Sécurité et conformité

Sécurité et conformité : périmètres clairs, responsabilités nommées

La confiance repose sur des rôles explicites. Cette page résume nos pratiques courantes en mission ; elle ne remplace ni une clause contractuelle, ni un avis juridique, ni un audit de sécurité tiers.

Echanger avec un expert

Contenu

Pour qui et quel périmètre

Directions digitales, DSI, responsables métier et conformité qui veulent un site ou un applicatif tenable sans zone grise sur les données.

Nous clarifions ce que nous opérons (développement, hébergement recommandé, durcissement) et ce qui dépend de vos procédures internes (mots de passe, gouvernance des comptes).

Livrables opérationnels en mission

RGPD : finalités des formulaires, durées de conservation documentées avec vous, lien vers la politique de confidentialité, identification des sous-traitants (hébergeur, email, analytics) et DPA lorsque la plateforme le permet.

Hébergement : privilégier l’UE quand le projet l’exige ; documenter la chaîne (hébergeur, CDN, emails, analytics) et qui en est responsable.

Sauvegardes et accès : plans adaptés au risque (vitrine, e-commerce, applicatif), tests de restauration si le SLA l’impose, moindre privilège sur les comptes admin, secrets hors documentation publique.

Limites et coopération avec vos conseils

Pas de SOC 24/7 en standard, pas de DPO dédié, pas de substitution à un audit réglementaire sectoriel (santé, bancaire, etc.).

La sécurité finale dépend aussi de vos comptes et procédures : nous coopérons avec vos juristes ou DPO pour sécuriser l’exécution technique.

Preuves terrain (sans promesse de conformité)

Médiasanté : formulaires, finalités et parcours santé cadrés avec vous avant mise en ligne.

Arkive (RAG) : périmètre des sources, journaux et garde-fous documentés avant exposition aux utilisateurs.

Espace Support (ticketing) : accès, rôles et sauvegardes adaptés à un outil métier interne.

Demander un cadrage Politique de confidentialité Gouvernance IA IA responsable Mission Arkive (données)Mission Médiasanté Mission Espace Support Notre méthode Nous contacter

Proposez-vous un DPO ?

Non en standard.
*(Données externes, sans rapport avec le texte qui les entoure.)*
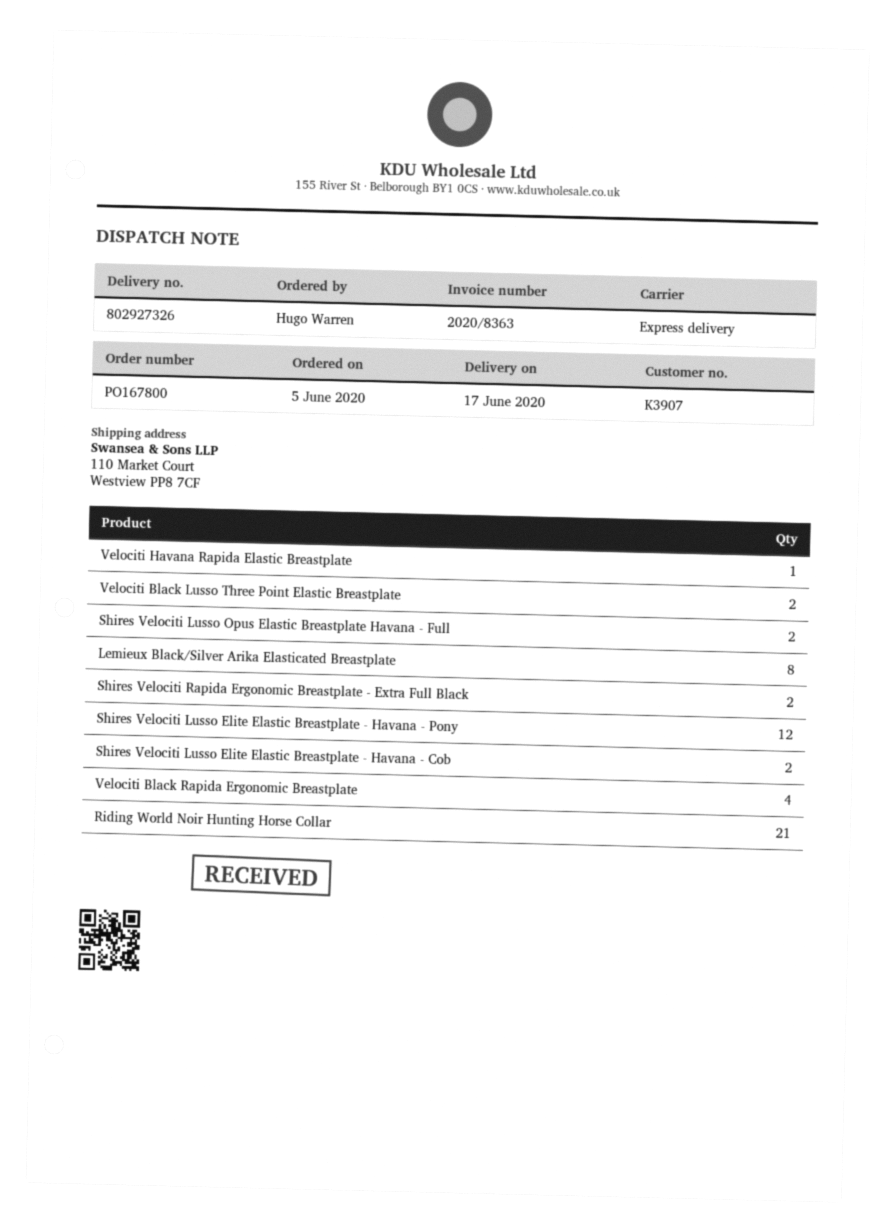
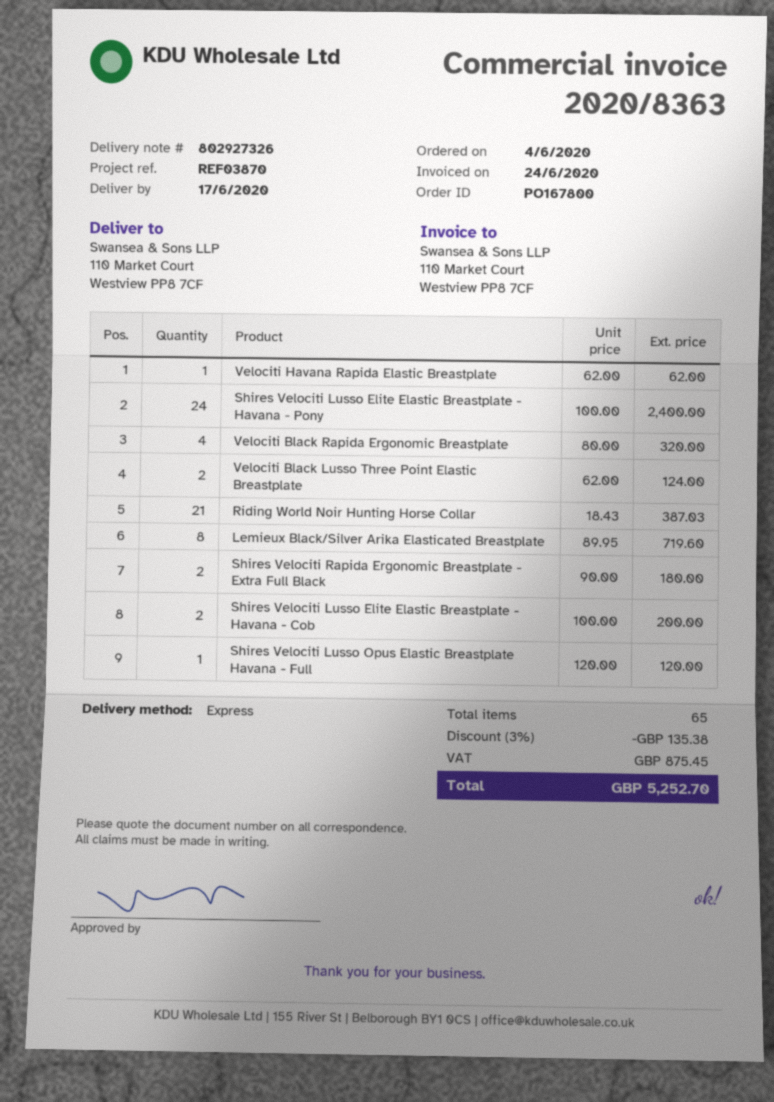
order date: 2020-06-05 -> 2020-06-04
Shires Velociti Lusso Opus Elastic Breastplate Havana - Full: 2 -> 1
Shires Velociti Lusso Elite Elastic Breastplate - Havana - Pony: 12 -> 24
Nous pouvons vous orienter vers un partenaire si votre traitement l’exige. Les bases légales et registres restent validés de votre côté.

Où sont hébergées les données ?

C’est paramétrable projet par projet. Nous documentons les emplacements dans les livrables et renvoyons vers la politique de confidentialité pour le détail public.

Faites-vous des tests de sécurité avancés ?

Nous appliquons durcissement et revue technique courante. Pour un pentest ou un audit réglementaire poussé, nous recommandons un tiers qualifié quand le risque ou le secteur l’exige.

Différence avec la page Gouvernance IA ?

Cette page couvre l’infrastructure et le RGPD web classique. La gouvernance IA traite les usages d’intelligence artificielle (AI Act, fournisseurs de modèles, traçabilité des réponses).

Qui est responsable en cas d’incident ?

Cela dépend du périmètre contractuel (développement, hébergement, exploitation). Nous clarifions les rôles en amont pour éviter les angles morts.